Why is this happening? I think it has something to do with socioeconomic diversity – the San Mateo group I’m in now doesn’t seem to have much, while the Mountain View group seemed to have a lot more. The area I lived in in Mountain View (that is, the area encompassed in the Buy Nothing group) consisted primarily of small older apartment complexes, newer row houses, older ranch style single-family homes, and a trailer park. In contrast, North San Mateo (where I now live) primarily includes single family homes that are significantly more expensive than the single family homes in my old Mountain View neighborhood, along with a smattering of apartment complexes that are, overall, nicer and more expensive than the complex I lived in in Mountain View.

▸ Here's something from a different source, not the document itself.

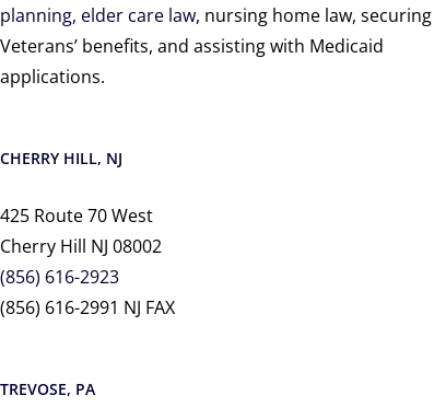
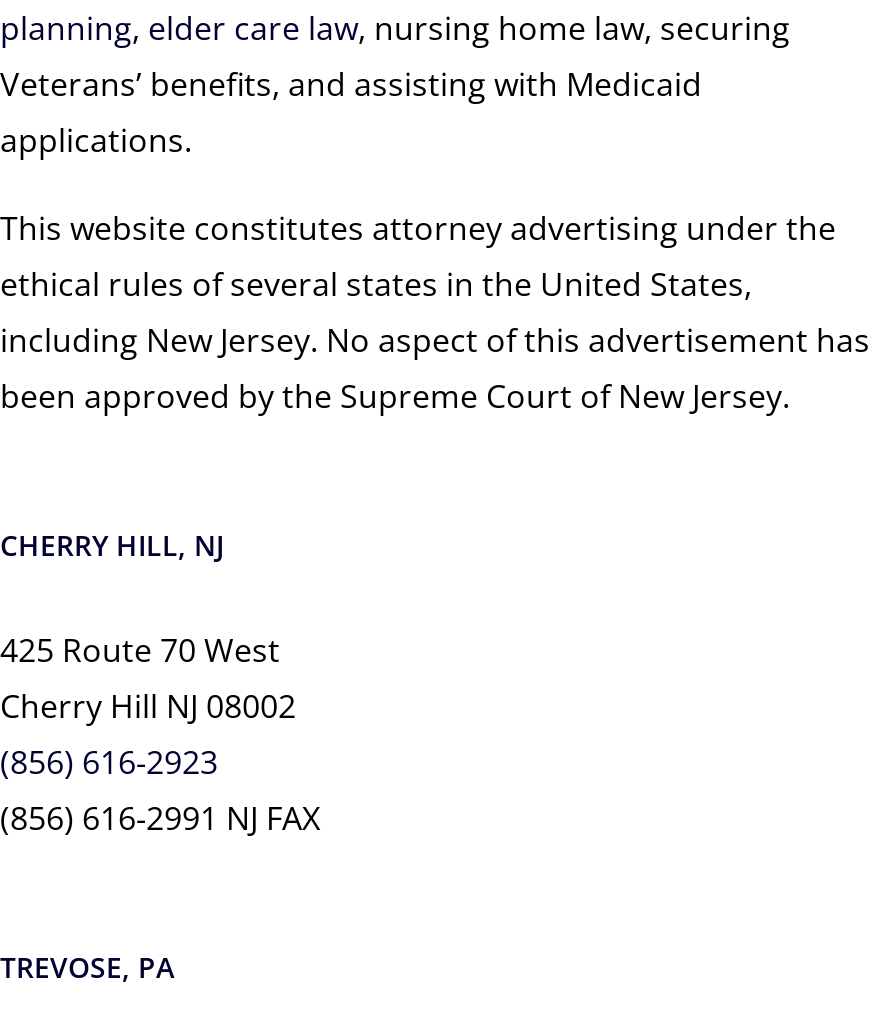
none -> [0,206,870,418] This website constitutes attorney advertising under the | ethical rules of several states in the United States, | including New Jersey. No aspect of this advertisement has | been approved by the Supreme Court of New Jersey.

This is all to say, I’m nostalgic for my old Buy Nothing group. I missed being able to post a giant, half-used canister of laundry detergent that my old roommate left behind and within the hour, be able to gift it to a woman who’s been doing a lot of laundry because her young son keeps peeing his pants. It felt genuinely good to be able to offload some sweaters that I didn’t wear much anymore to other women who told me how much they loved them after picking them up, as opposed to selling them on eBay or Poshmark. (Which I’ve also done – but that’s a story for a different article!)


That’s not to say there’s not a lot of positive stuff going on in the San Mateo Buy Nothing group – for example, there’s a woman who makes literal gallons of soup every few weeks, just to be able to give them away to members of the group. And I noticed what could possibly be hoarding tendencies more often on the Mountain View group – that is, people who commented on multiple posts a day. But still, it seemed to me that in Mountain View, goods were actually getting meaningfully redistributed from people who didn’t want or need something anymore to neighbors who wanted or needed that very thing.